» **Content revision data**:
= = = = =

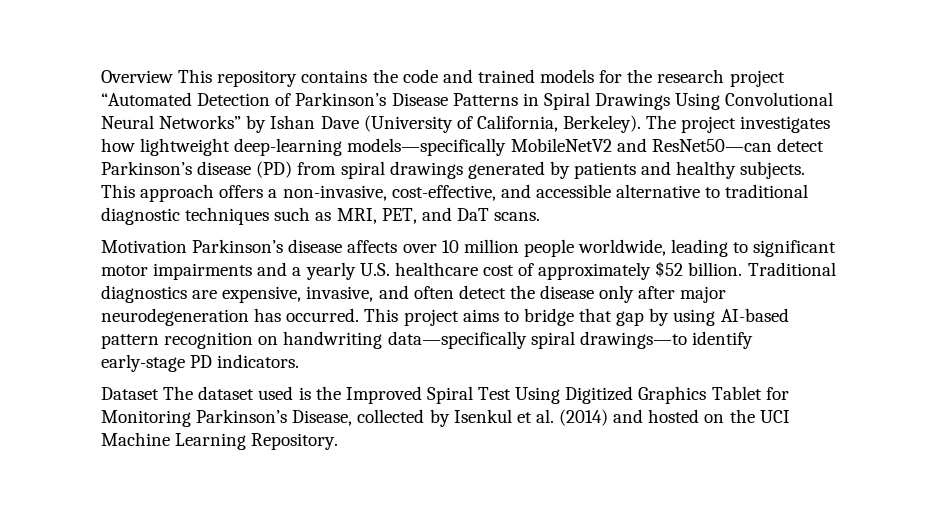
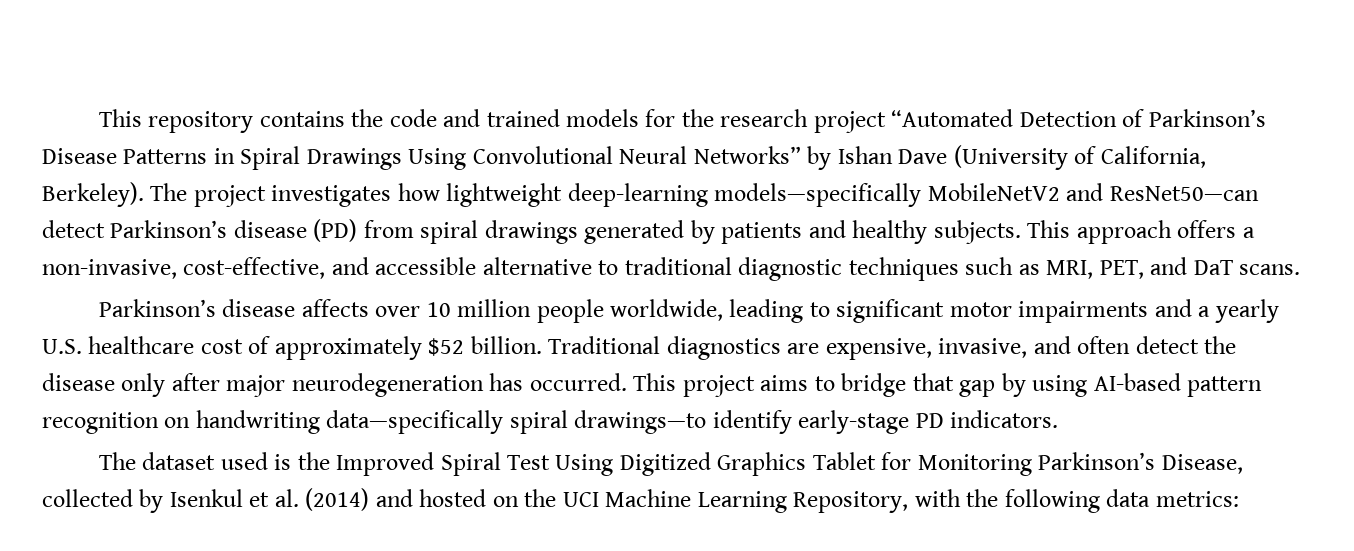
- Overview This repository contains the code and trained models for the research project “Automated Detection of Parkinson’s Disease Patterns in Spiral Drawings Using Convolutional Neural Networks” by Ishan Dave (University of California, Berkeley).
+ This repository contains the code and trained models for the research project “Automated Detection of Parkinson’s Disease Patterns in Spiral Drawings Using Convolutional Neural Networks” by Ishan Dave (University of California, Berkeley).
- Motivation Parkinson’s disease affects over 10 million people worldwide, leading to significant motor impairments and a yearly U.S. healthcare cost of approximately $52 billion.
+ Parkinson’s disease affects over 10 million people worldwide, leading to significant motor impairments and a yearly U.S. healthcare cost of approximately $52 billion.
- Dataset The dataset used is the Improved Spiral Test Using Digitized Graphics Tablet for Monitoring Parkinson’s Disease, collected by Isenkul et al. (2014) and hosted on the UCI Machine Learning Repository.
+ The dataset used is the Improved Spiral Test Using Digitized Graphics Tablet for Monitoring Parkinson’s Disease, collected by Isenkul et al. (2014) and hosted on the UCI Machine Learning Repository, with the following data metrics:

= = = = =

» **Exercise directions**:
Please determine how many lines in the entries contain the word "research" and reply with that figure alone.

» **Your solution**:
2